The Results of our Weekend Challenge

The weekend PHP size competiton I mentioned on friday has come to an end, with the results being as follows:

      CNU (253 bytes)
      Helge (261 bytes)
      Ymgve (267 bytes)
      Me (365 bytes)
      dibon&zep (which never delivered, but had working solutions)

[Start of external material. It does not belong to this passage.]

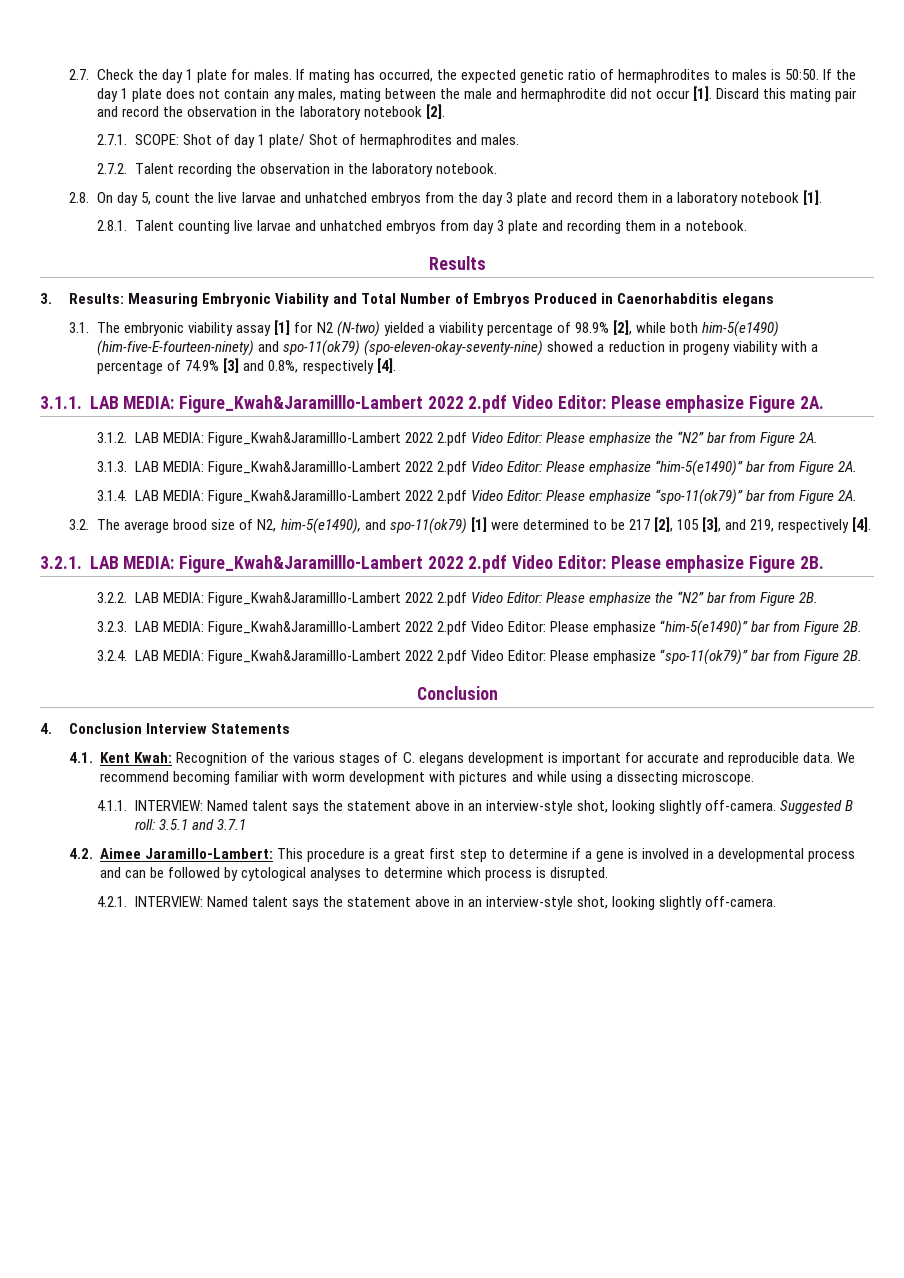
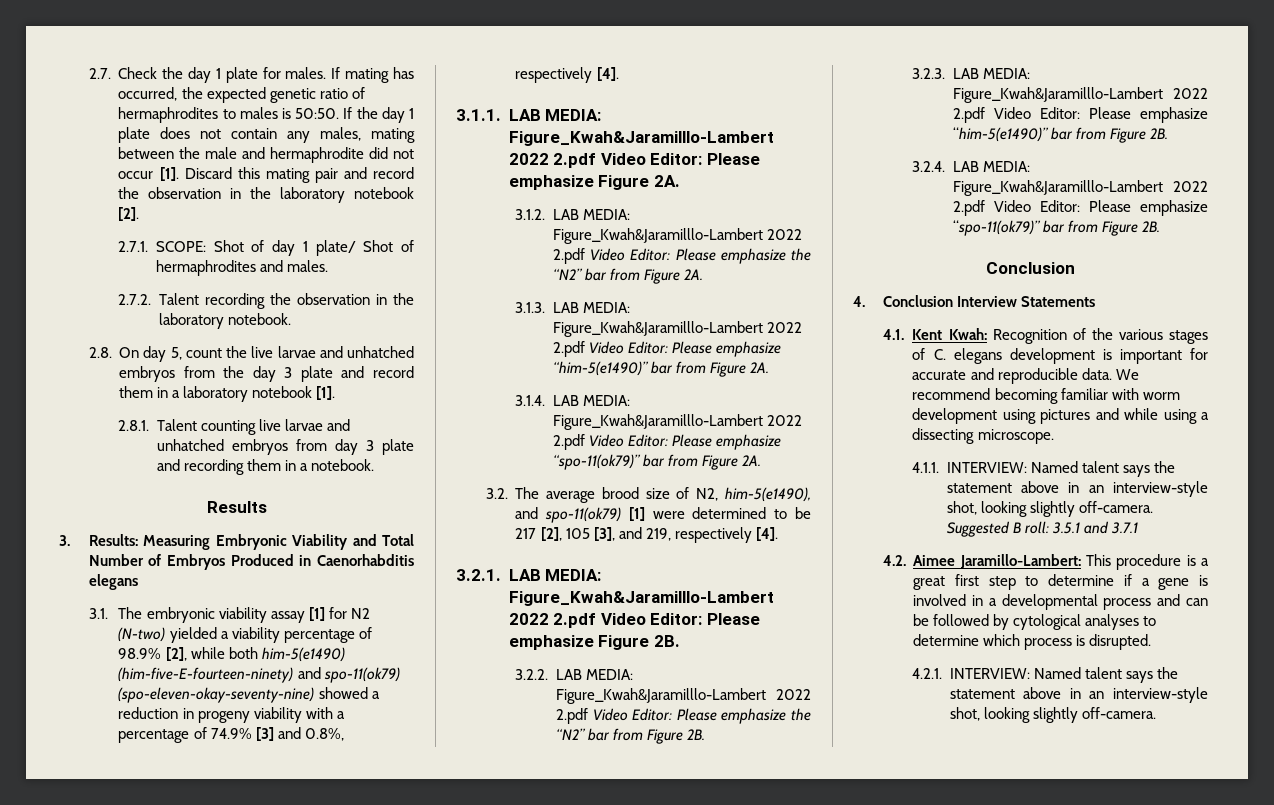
- We recommend becoming familiar with worm development with pictures and while using a dissecting microscope.
+ We recommend becoming familiar with worm development using pictures and while using a dissecting microscope.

For those who are interested in the strategies and tactics employed by the contestants, I’ve included a small write-up and analysis of the various contributions. We decided early on that using eval() and gzinflate on the content were something that everyone could apply, so the size would be counted for the decompressed code. If any contestant implemented their own decompressor in the user space code themselves, we would accept that. It would not be any advantage anyways, as the decompressor code would eat up more space than the best contributions used in total.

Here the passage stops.